Reste que l’optimisme inhérent aux émissions pour enfants ne prépare personne à affronter un obstacle infranchissable, encaisser un échec ou gérer une injustice, ces choses que la vie s’assurera de vous faire connaître à répétition. Le décalage entre l’idéal bombardé dans les jeunes têtes et la réalité brutale de la cour de récréation et des réseaux sociaux ne fournit-il pas le terreau de l’épidémie de dépression qui affecte un nombre de plus en plus grand de nos ados ? On en vient presque à applaudir les jeux vidéo, dans lesquels les joueurs perdent à répétition et doivent reprendre leur tâche en acquérant de nouvelles connaissances pour ne pas sombrer à nouveau. Au moins, là, la difficulté existe et avec elle la frustration et la motivation de la surmonter.

Remarquez, avant les écrans, il y avait d’autres façons d’apprendre à vivre avec la défaite : les jeux de société et le sport. Une époque révolue, certainement, si on en croit les récents indicateurs de baisse sévère d’activité physique chez les jeunes.

Évidemment, on ne peut faire l’impasse sur les mensonges politiques entourant la guerre du Vietnam, le Watergate, l’invasion de l’Irak sous de faux prétextes, la corruption de certains politiciens. Tout cela renforce chez le citoyen moyen le réflexe : « On nous cache quelque chose. »

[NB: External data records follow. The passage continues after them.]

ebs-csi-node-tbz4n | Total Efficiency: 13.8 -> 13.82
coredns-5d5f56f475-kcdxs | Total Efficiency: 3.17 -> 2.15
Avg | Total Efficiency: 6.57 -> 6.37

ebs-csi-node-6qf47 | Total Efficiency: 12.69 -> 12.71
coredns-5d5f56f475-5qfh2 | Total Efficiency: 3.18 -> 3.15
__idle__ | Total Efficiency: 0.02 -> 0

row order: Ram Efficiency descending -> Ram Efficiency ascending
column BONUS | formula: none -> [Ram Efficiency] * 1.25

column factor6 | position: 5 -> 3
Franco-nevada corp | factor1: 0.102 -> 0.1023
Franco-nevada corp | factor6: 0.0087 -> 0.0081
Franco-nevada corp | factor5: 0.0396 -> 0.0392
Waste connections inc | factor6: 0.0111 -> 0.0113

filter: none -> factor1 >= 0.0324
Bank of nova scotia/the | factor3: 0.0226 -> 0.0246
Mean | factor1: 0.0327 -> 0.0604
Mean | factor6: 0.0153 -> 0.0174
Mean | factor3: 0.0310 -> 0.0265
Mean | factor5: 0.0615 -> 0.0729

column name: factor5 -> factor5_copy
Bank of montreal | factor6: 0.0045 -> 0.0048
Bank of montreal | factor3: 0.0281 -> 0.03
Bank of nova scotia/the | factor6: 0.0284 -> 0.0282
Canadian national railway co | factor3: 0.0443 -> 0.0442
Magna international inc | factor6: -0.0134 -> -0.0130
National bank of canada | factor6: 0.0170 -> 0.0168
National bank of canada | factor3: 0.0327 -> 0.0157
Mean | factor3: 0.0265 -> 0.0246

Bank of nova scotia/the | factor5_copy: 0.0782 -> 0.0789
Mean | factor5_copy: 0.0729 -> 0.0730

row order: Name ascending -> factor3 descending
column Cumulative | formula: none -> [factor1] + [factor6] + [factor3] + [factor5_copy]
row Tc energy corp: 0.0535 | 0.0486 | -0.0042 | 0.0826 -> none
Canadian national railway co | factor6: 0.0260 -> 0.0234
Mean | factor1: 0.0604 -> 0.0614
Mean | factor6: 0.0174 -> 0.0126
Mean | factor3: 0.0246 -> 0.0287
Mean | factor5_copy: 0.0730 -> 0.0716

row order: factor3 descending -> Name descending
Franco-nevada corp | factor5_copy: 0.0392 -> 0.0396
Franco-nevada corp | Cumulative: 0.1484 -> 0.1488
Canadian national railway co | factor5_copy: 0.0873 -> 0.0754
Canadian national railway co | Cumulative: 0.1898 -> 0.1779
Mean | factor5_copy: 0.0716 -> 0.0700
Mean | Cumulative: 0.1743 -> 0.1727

Et même si Bill Gates n’a pas réussi à mettre de puce dans les vaccins anti-COVID (remarquez, cela aurait été plus simple pour télécharger les mises à jour), reste que l’immense et scandaleux pouvoir des compagnies pharmaceutiques, la connivence avérée avec des chercheurs, les profits faramineux récoltés sur le dos de la crise sont autant de points d’appui pour ne pas leur donner le bénéfice du doute. Certaines compagnies pharma ne sont-elles pas aujourd’hui reconnues coupables d’avoir causé l’épidémie d’opioïdes dans le seul but d’augmenter revenus et profits ? Résultat : en mai 2020, pas moins de 60 % des Québécois estimaient qu’au sujet de la pandémie, les gouvernements « cachent volontairement de l’information ».

« Pour que le cerveau puisse fonctionner, il a besoin que les événements fassent sens », explique le psychoéducateur Larivée. Et puisqu’on se méfie du mensonge organisé par les puissants, on prend sur soi de construire une explication qui exclut d’emblée la version officielle et nous semble plus satisfaisante.

Le fait que les conspirationnistes aient parfois raison n’arrange rien. La thèse voulant que le virus de la COVID-19 provienne d’une erreur de manipulation dans un laboratoire chinois de Wuhan, naguère moquée comme complotiste, est aujourd’hui admise comme une réelle possibilité. Finalement, on vit tous plus ou moins dans le film Complot mortel, de 1997, où un Mel Gibson (dans sa phase préantisémite) fervent de théories conspirationnistes est poursuivi par des assassins qui veulent le faire taire. La question centrale étant : parmi ses théories loufoques, une est vraie et met sa vie en danger. Mais laquelle ? L’existence du père Noël ? Faites vos recherches.